A monitoring station in central Las Vegas was showing a moderate level of ozone and nitrogen dioxide Friday, while a station in Jean was showing a slightly higher level of ozone.

As of 9:30 a.m., only three of the six monitoring stations in the county were displaying their monitoring statistics. The air quality in Boulder City was rated good.

A smoke and ozone advisory was issued by the Clark County Department of Air Quality and extends through Monday.

“Moderate (air quality) for ozone and particulate matter remains with persisting smoke from Western U.S. wildfires,” according to the Clark County air quality website. “Low pressure north of us passing through the weekend will bring breezy south-southwest winds with periods of blowing dust on Friday and Saturday.”

The air quality is forecast to be moderate through at least Monday.

Residents with respiratory issues are advised to consider limiting their outside exposure, the advisory explains.

No impact at McCarran

Various national media reports indicated flights were being canceled at airports because of smoke from wildfires burning across much of the West, but that was apparently not the case at McCarran International Airport.

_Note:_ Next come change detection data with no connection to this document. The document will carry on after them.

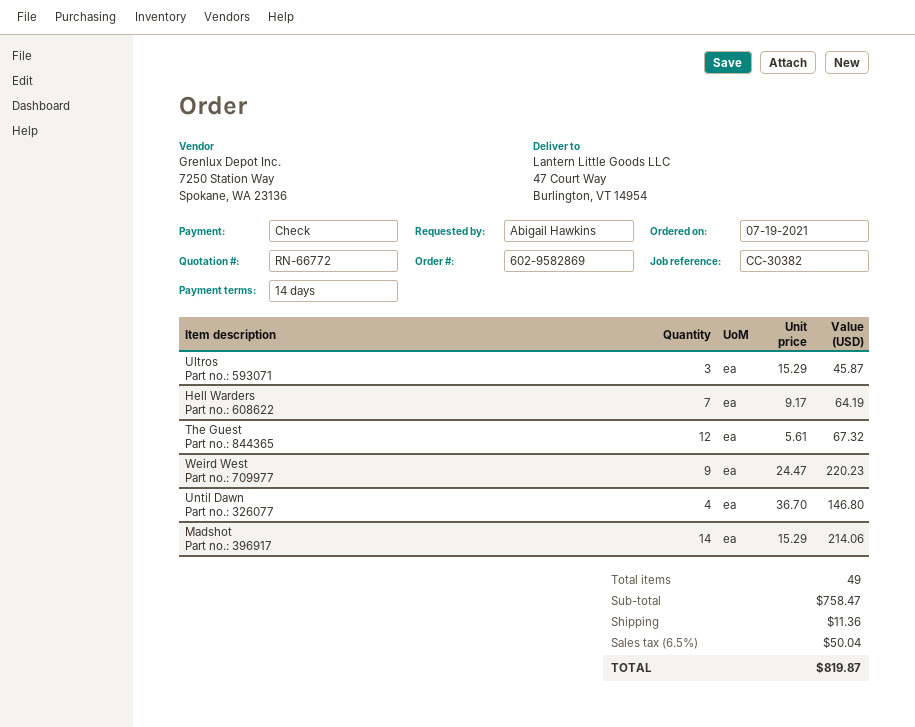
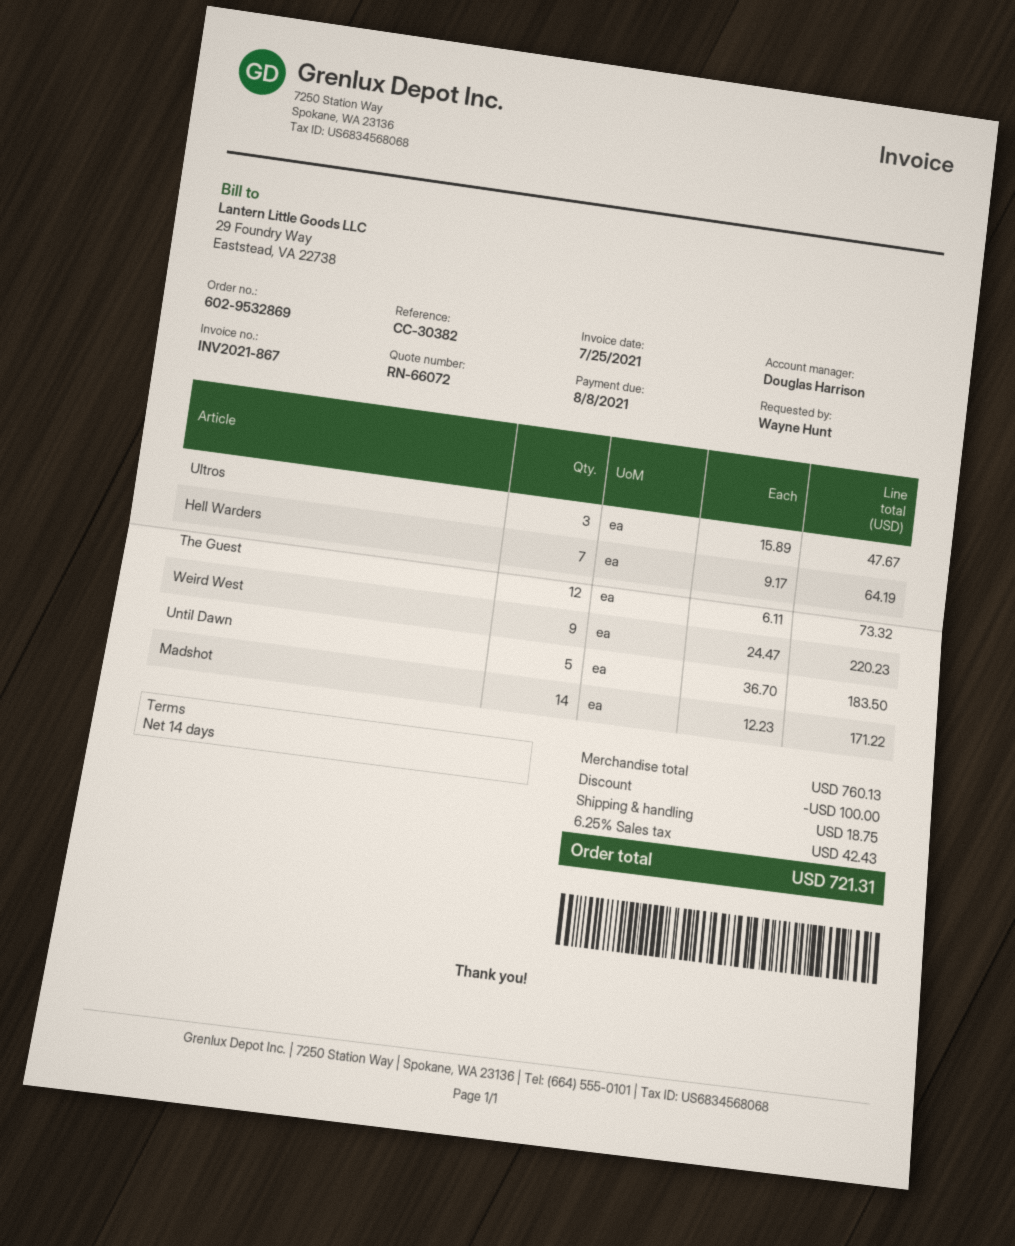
quote number: RN-66772 -> RN-66072
order number: 602-9582869 -> 602-9532869
ordered by: Abigail Hawkins -> Wayne Hunt
Ultros: 3 x 15.29 = 45.87 -> 3 x 15.89 = 47.67
The Guest: 12 x 5.61 = 67.32 -> 12 x 6.11 = 73.32
Until Dawn: 4 x 36.70 = 146.80 -> 5 x 36.70 = 183.50
Madshot: 14 x 15.29 = 214.06 -> 14 x 12.23 = 171.22
subtotal: 758.47 -> 760.13
discount: none -> 100.00
shipping: 11.36 -> 18.75
tax: 6.5% = 50.04 -> 6.25% = 42.43
total: 819.87 -> 721.31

“As of now, we are not seeing any delays, nor are we seeing any operational delays” because of the smoke, McCarran spokesman Joe Rajchel said.

A million fires a year

“The fires are harming the air quality for people who might live thousands of miles away from the fire,” Douglas Morton, the chief of the Biospheric Sciences Laboratory at NASA’s Goddard Space Flight Center, told CNN on Friday.

“Every year from space we map more than a million large wildfires,” Morton said. “And it’s true that the records we’ve seen for the longest, the largest and the fastest fires fall every year as we watch new and unprecedented burning in the Western United States or Australia.”